The figures identify the following 4 regions with highest budget allocation:

  1. Île de France – with total budget 3,879,638 euros, 82 centres mapped in the region, and flux of 19,115 applicants. Each member of staff (government officials and NGOs working on site) processed 2,591 cases on average.
  2. Rhône-Alpes – with total budget 1,613,632 euros, 59 centres mapped in the region, and flux of 7,097 applicants. The staff-applicant ratio was 505.
  3. Pays de la Loire – with total budget 1,062,265 euros, 49 centres mapped in the region, and flux of 2,343 applicants. The staff-applicant ratio was 240.
  4. Alsace – with total budget 796,013 euros 28 centres mapped in the region, and flux of 2,954 applicants. The staff-applicant ratio was 468.

References:

  • Cour des comptes, ‘L'accueil et l’hebergement des demandeurs d’asile’, Février 2015, p.104: https://www.gdr-elsj.eu/wp-content/uploads/2015/04/Cour-des-comptes-R%C3%A9forme-du-droit-dasile-02-2015.pdf [Accessed 14 December 2017]

The efforts to mobilize and establish an organised system for the reception of migrants in France began in response to the influx of refugees due to the coup d'état in Chile in September 1973. The national reception system (Dispositif National d'Accueil - DNA) for asylum seekers operates with two processes:

  • Le dispositif de premier accueil: A network of information, guidance and support services for asylum seekers which is managed by the French Immigration and Integration Office (OFII) since 2010, or by operators (private or public organisations) liaising with OFII under the supervision of the Ministry of Interior.
  • Le dispositif d’hébergement: Accommodation arrangements for asylum seekers in reception centres (CADA).

Complementary to this process, is the provision for emergency accommodation for asylum seekers (les dispositifs d’urgence) in emergency centres (AT-SA and HUDA).

During their reception, asylum seekers mainly interact with NGOs within a reception platform (plateforme d’accueil), which is usually co-managed by the regional prefect and the NGO on site.
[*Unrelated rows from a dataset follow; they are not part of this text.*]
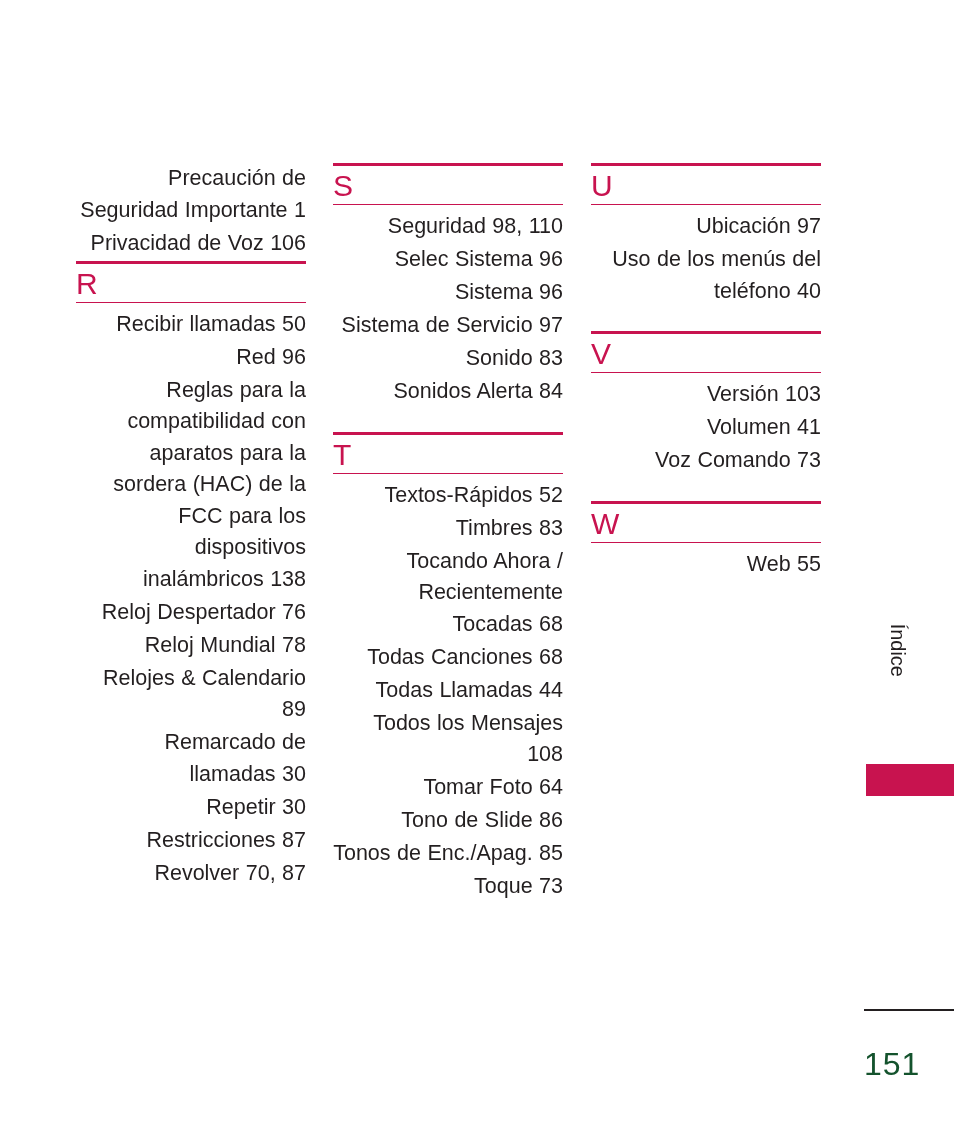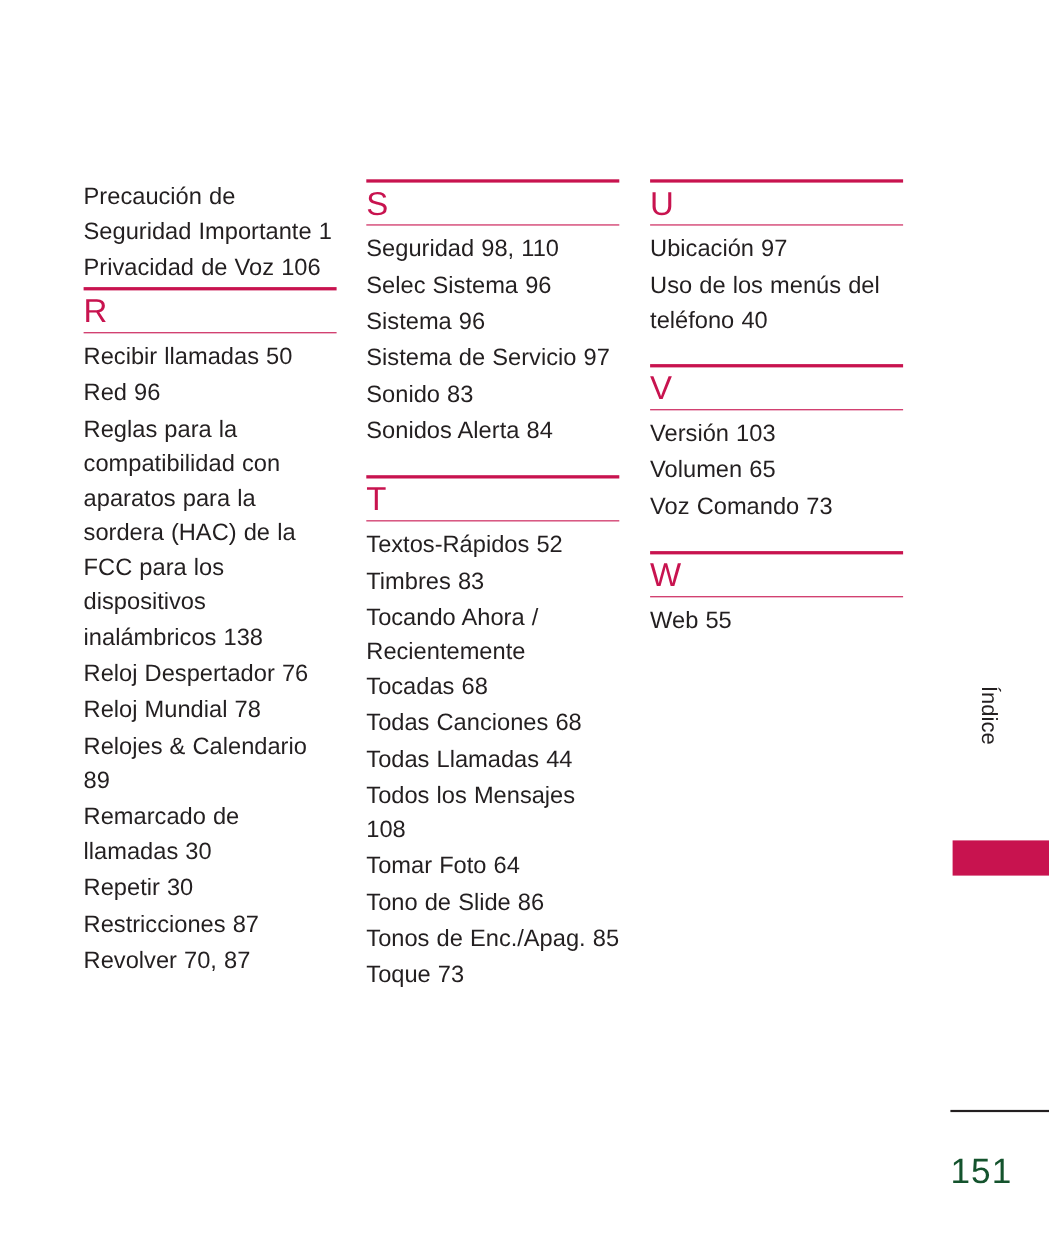--- a/index.html
+++ b/index.html
@@ -59,20 +59,21 @@
     font-size: 30px;
     line-height: 34px;
     font-weight: 400;
     padding: 3px 0 1px 0;
     letter-spacing: 0;
   }
 
   
   .entries {
     padding-top: 6px;
+    text-align: right;
   }
   .entry {
     font-size: 21.5px;
     line-height: 31.5px;
     color: #231f20;
     margin: 0 0 1.5px 0;
     word-spacing: 0.5px;
   }
 
   
@@ -202,21 +203,21 @@
         <div class="entry">Ubicación 97</div>
         <div class="entry">Uso de los menús del teléfono 40</div>
       </div>
     </div>
     <div class="section">
       <div class="rule-thick"></div>
       <div class="section-letter">V</div>
       <div class="rule-thin"></div>
       <div class="entries">
         <div class="entry">Versión 103</div>
-        <div class="entry">Volumen 65</div>
+        <div class="entry">Volumen 41</div>
         <div class="entry">Voz Comando 73</div>
       </div>
     </div>
     <div class="section">
       <div class="rule-thick"></div>
       <div class="section-letter">W</div>
       <div class="rule-thin"></div>
       <div class="entries">
         <div class="entry">Web 55</div>
       </div>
There are three dominant NGos who operate in the accommodation sector for asylum seekers: Coallia, France Terre d'asile, and Forum Réfugiés-Cosi. In 2015, these represented 7,206 places in the CADAs, namely, approximately 39% of the overall places which are managed by NGOs. (Cour des comptes, 2015, pp.15-60).

The financing of the French Office for the Protection of Refugees and Stateless Persons (Office Français de Protection des Réfugiés et Apatrides - OFPRA) is mainly provided by a subsidy for public service charges paid by the Ministry of the Interior under Program 303 ‘Immigration and asylum’. Other resources come mainly from European co-financing under the European Refugee Fund (ERF) & the Asylum, Migration and Integration Fund (AMIF). (OFPRA, Rapport d’Activité 2014, p.70).

Translating from the Court of Audit: “There is quasi-structural under-budgeting for Program 303 - Immigration and Asylum. The Court of Auditors has had the opportunity to note in its budget execution analysis notes that the forecast of the evolution of asylum applications was unrealistic, so that the budget for the 303 program did not appear not sincere. The under-budgeting of the 303 program mainly concerns the emergency housing of asylum seekers and the ATA.” (Cour des comptes, 2013, p.22).